Folic acid and S-adenosylmethionine reverse Homocysteine-induced Alzheimer's disease-like pathological changes in rat hippocampus by modulating PS1 and PP2A methylation levels

Background: Abnormally elevated homocysteine (Hcy) is recognized as a biomarker and risk factor for Alzheimer's disease (AD). However, the underlying mechanisms by which Hcy affects AD are still unclear.

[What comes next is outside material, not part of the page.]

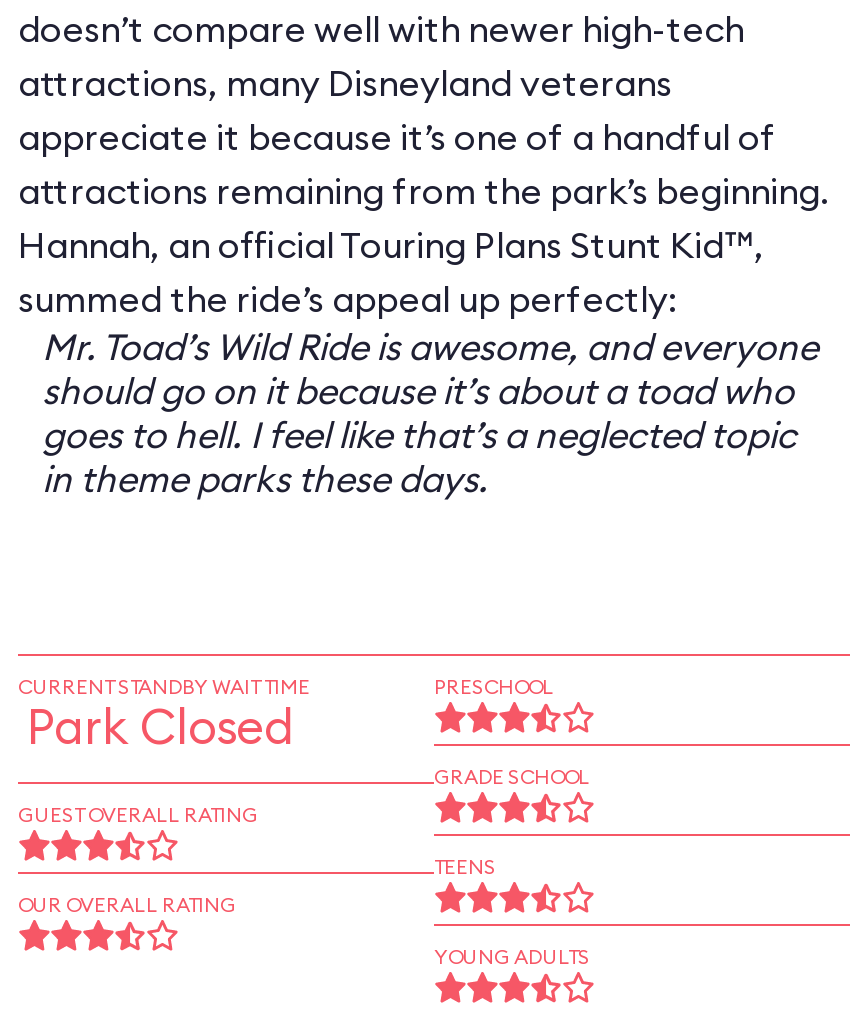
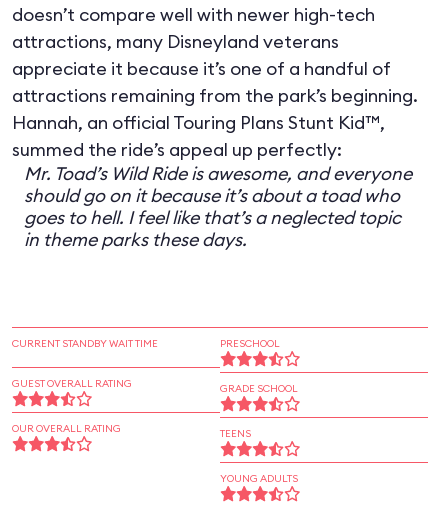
- Park Closed

moved up: GUEST OVERALL RATING | OUR OVERALL RATING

Objectives: This study aimed to elucidate the effects and mechanisms by which Hcy affects AD-like pathological changes in the hippocampus through in vivo and in vitro experiments, and to investigate whether folic acid (FA) and S-adenosylmethionine (SAM) supplementation could improve neurodegenerative injuries. Methods: In vitro experiments hippocampal neurons of rat were treated with Hcy, FA or SAM for 24 h; while the hyperhomocysteinemia (HHcy) in Wistar rats was established by intraperitoneal injection of Hcy, and FA was added to feed. The expression of beta-amyloid (A beta), phosphorylated tau protein, presenilin 1 (PS1) at the protein level and the activity of protein phosphatase 2A (PP2A) were detected, the immunopositive cells for A beta and phosphorylated tau protein in the rat hippocampus were also evaluated by immunohistochemical staining. Results: FA and SAM significantly repressed Hcy-induced AD-like pathological changes in the hippocampus, including the increased tau protein phosphorylation at Ser214, Ser396 and the expression of A beta 42. In addition, Hcy-induced PS1 expression increased at the protein level and PP2A activity decreased, while FA and SAM were able to retard that. Conclusions: The increase in PS1 expression and decrease in PP2A activity may be the mechanisms underlying the Hcy-induced AD-like pathology. FA and SAM significantly repressed the Hcy-induced neurodegenerative injury by modulating PS1 and PP2A methylation levels.